• [PROVIDED INFORMATION]
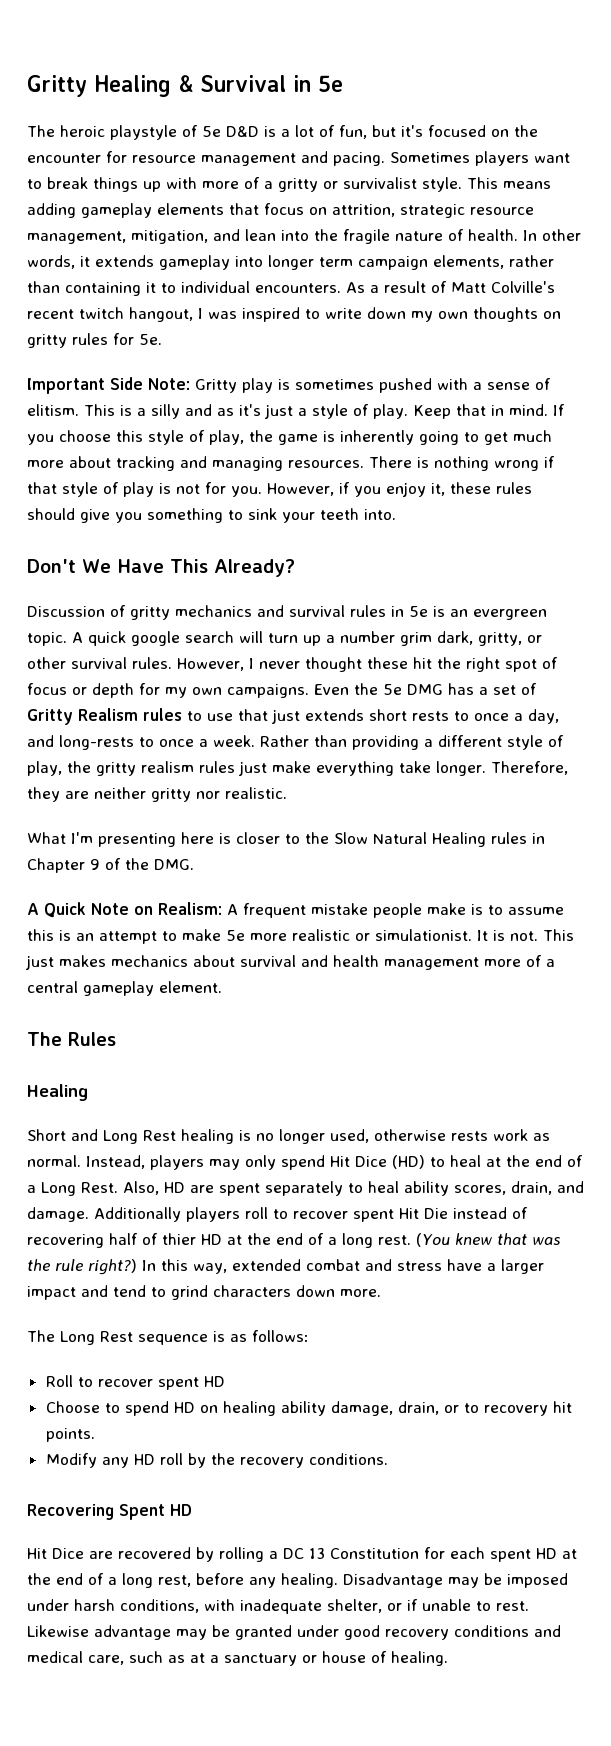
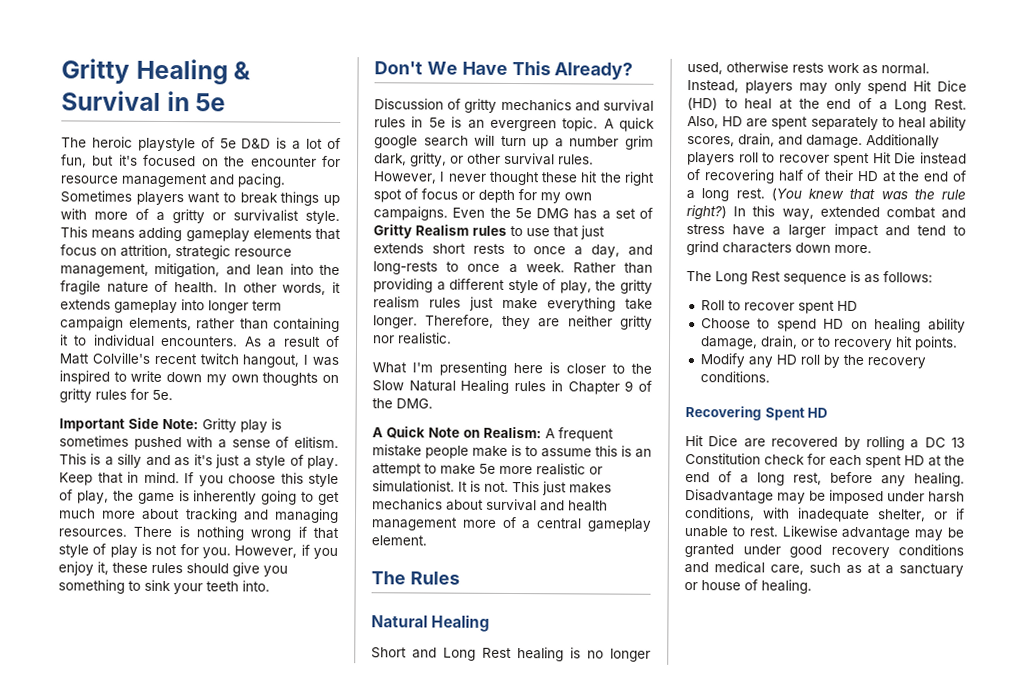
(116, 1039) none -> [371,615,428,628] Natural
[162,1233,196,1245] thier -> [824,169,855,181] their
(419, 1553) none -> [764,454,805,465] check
==
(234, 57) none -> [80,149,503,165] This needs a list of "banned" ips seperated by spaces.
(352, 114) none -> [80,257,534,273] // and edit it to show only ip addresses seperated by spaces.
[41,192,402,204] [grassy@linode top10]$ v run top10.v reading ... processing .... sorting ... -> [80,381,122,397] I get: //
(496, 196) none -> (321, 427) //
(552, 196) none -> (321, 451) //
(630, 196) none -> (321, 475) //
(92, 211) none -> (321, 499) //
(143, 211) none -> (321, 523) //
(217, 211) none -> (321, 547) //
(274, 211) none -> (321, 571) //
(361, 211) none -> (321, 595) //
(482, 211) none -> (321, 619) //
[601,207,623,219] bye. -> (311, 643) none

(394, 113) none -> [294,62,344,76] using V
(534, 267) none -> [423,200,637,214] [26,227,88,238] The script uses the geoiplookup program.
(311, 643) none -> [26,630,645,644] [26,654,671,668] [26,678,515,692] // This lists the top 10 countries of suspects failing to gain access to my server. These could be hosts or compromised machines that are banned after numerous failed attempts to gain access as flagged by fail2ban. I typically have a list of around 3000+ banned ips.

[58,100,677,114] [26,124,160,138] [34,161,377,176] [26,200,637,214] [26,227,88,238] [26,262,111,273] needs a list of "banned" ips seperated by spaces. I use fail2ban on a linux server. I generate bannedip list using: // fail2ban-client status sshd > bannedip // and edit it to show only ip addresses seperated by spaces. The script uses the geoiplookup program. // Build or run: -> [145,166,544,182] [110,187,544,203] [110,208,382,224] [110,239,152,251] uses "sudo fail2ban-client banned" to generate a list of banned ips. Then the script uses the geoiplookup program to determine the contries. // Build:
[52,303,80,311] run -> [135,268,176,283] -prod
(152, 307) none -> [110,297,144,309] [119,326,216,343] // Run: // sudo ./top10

• [AIM OF THE EXERCISE]
Starting with the line that holds "(496, 196) none -> (321, 427) //" and ending with the line that holds "(534, 267) none", retype every line in the data above exactly, and nothing else.

• [RESPONSE BOX]
(496, 196) none -> (321, 427) //
(552, 196) none -> (321, 451) //
(630, 196) none -> (321, 475) //
(92, 211) none -> (321, 499) //
(143, 211) none -> (321, 523) //
(217, 211) none -> (321, 547) //
(274, 211) none -> (321, 571) //
(361, 211) none -> (321, 595) //
(482, 211) none -> (321, 619) //
[601,207,623,219] bye. -> (311, 643) none

(394, 113) none -> [294,62,344,76] using V
(534, 267) none -> [423,200,637,214] [26,227,88,238] The script uses the geoiplookup program.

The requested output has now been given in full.